Radiological Work Planning. The inspectors reviewed planned work activities and their collective exposure estimates for SL1-26 and the stations applications of lessons learned from work performed during U1 Refueling Outage 25 (SL1-25). Work activities, exposure estimates and mitigation activities were reviewed for the following high collective exposure tasks: 1A2 Reactor Coolant Pump (RCP) rotating assembly; Upper Guide Structure activities; and reactor head lift and set.
For the selected tasks, the inspectors reviewed dose mitigation actions and established dose goals. During the inspection, use of remote technologies including teledosimetry and remote visual monitoring were verified as specified in RWP or procedural guidance. Selected temporary shielding permit forms were reviewed, observed, and discussed with cognizant licensee representatives as a method to assist with dose rate reduction in selected areas of the plant. Current collective dose data for selected tasks were compared with established estimates and, where applicable, changes to established estimates were discussed with responsible licensee ALARA planning representatives. The inspectors reviewed previous post-job reviews conducted for the SL1-25 and verified that the items were entered into the licensees CAP for evaluation.
Verification of Dose Estimates and Exposure Tracking Systems. The inspectors reviewed select ALARA work packages and discussed assumptions with responsible planning personal regarding the bases for the current estimates. The licensees on-line RWP cumulative dose data bases used to track and trend current personal and cumulative exposure data and/or to trigger additional ALARA planning activities in accordance with current procedures were reviewed and discussed.

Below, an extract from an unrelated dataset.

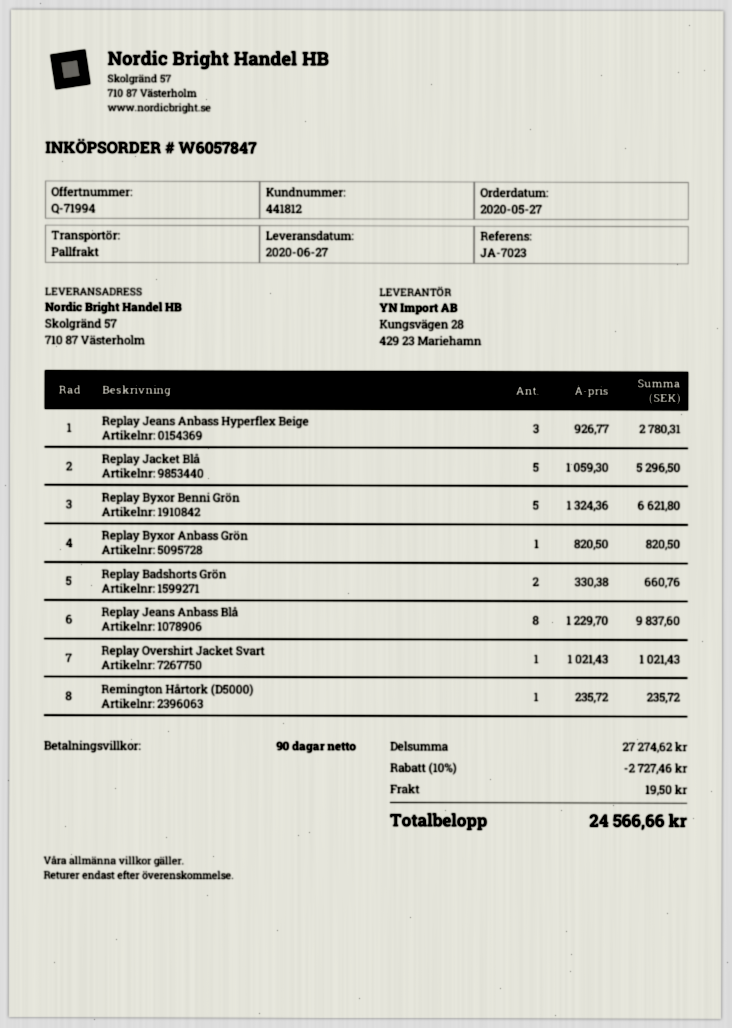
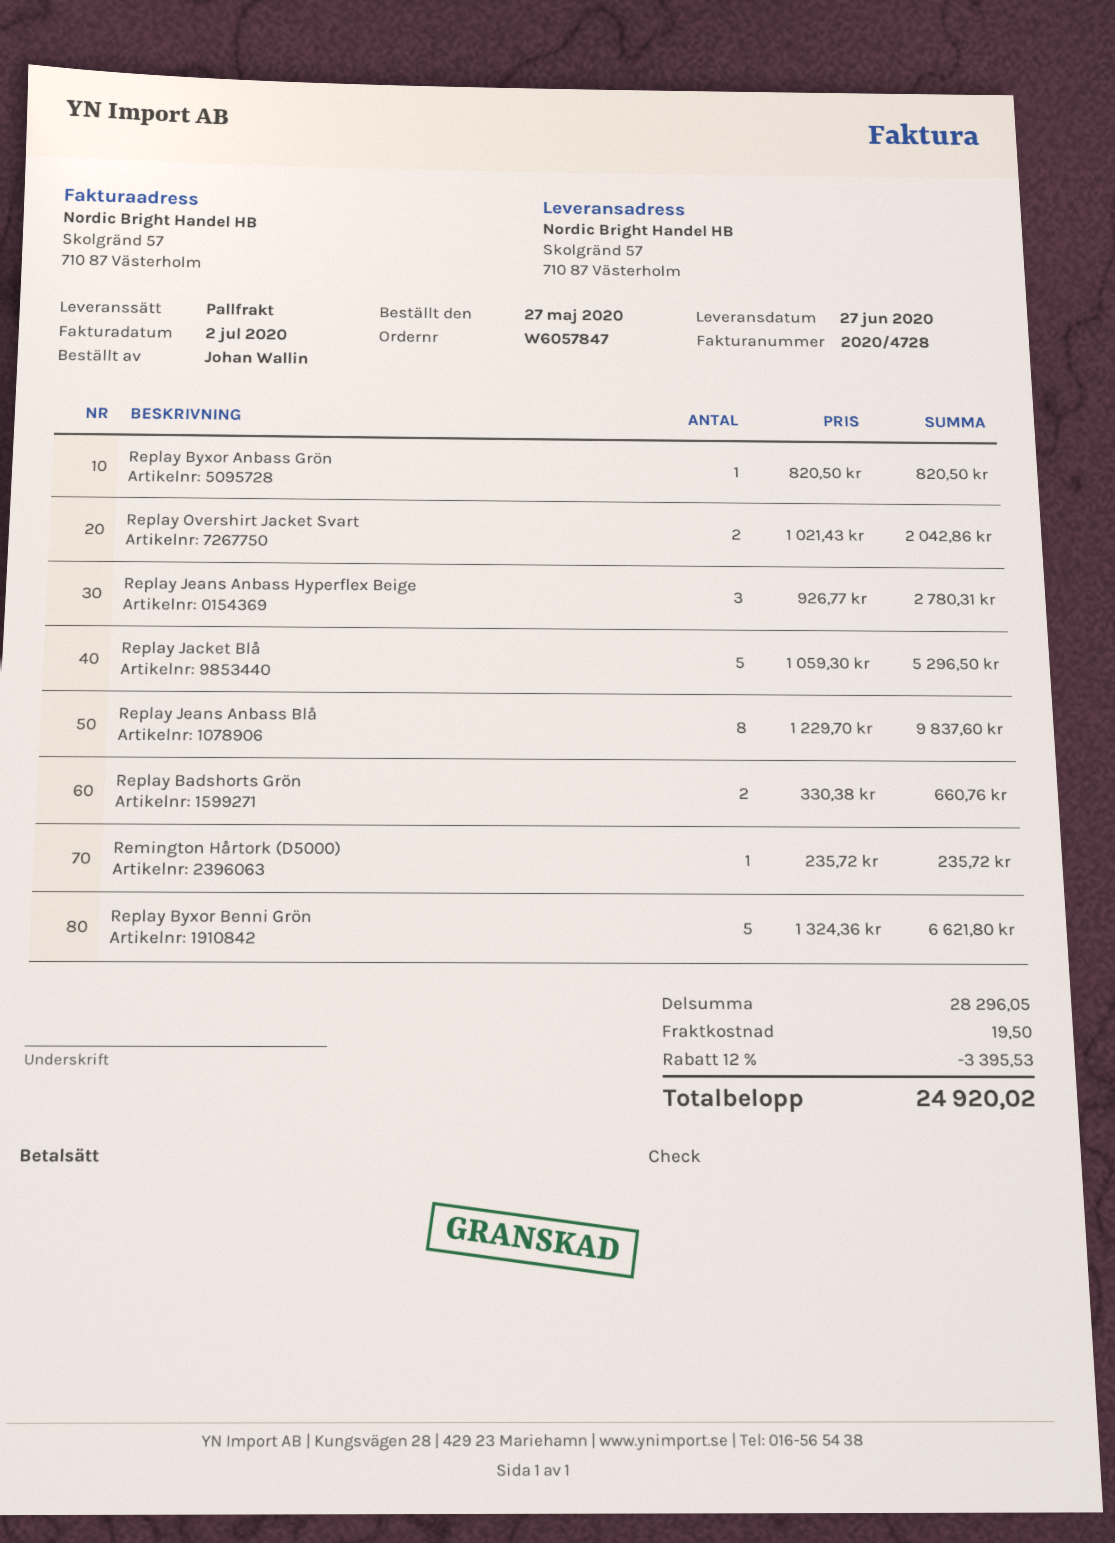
Replay Overshirt Jacket Svart: 1 x 1021.43 = 1021.43 -> 2 x 1021.43 = 2042.86
subtotal: 27274.62 -> 28296.05
discount: 10% = 2727.46 -> 12% = 3395.53
total: 24566.66 -> 24920.02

Source Term Reduction and Control. The inspectors reviewed historical dose rate trends for shutdown chemistry, cleanup, and resultant chemistry and radiation protection trend-point data against the current SL1-26 data as well as licensees implementation and evaluation of the results of implementation of zinc injection.
Licensee programs implementing noble gas and iodine mitigation strategies to minimize exposures resulting from fuel leaks were discussed with plant staff.
Problem Identification and Resolution. The inspectors reviewed and assessed selected CAP documents associated with ALARA program implementation and discussed those with cognizant licensee staff. The reviewed items included selected ARs, self-assessments, and quality assurance audit documents. The inspectors evaluated the licensees ability to identify, characterize, prioritize, and resolve the identified issues in accordance with licensee procedures.
The licensees ALARA program activities and results were evaluated against the requirements of UFSAR Chapter 12; TSs Sections 5.4 and 5.7; 10 CFR Parts 19 and 20; and approved licensee procedures. Records reviewed are listed in the
.
Radiation worker performance was reviewed as part of observations conducted for Inspection Procedure (IP) 71124.01 and is documented in section 2RS1.
b. Findings
No findings were identified.
2RS3 In-Plant Airborne Radioactivity Control and Mitigation
a. Inspection Scope
Engineering Controls. The inspectors reviewed the use of temporary and permanent engineering controls to mitigate airborne radioactivity during the SL1-26 refueling outage. The inspectors observed the use of portable air filtration units for work in contaminated areas of the containment building and reviewed filtration unit testing certificates. The inspectors evaluated the effectiveness of continuous air monitors and air samplers placed in work area breathing zones to provide indication of increasing airborne levels. The evaluation included procedural guidance, operability testing, and established configurations.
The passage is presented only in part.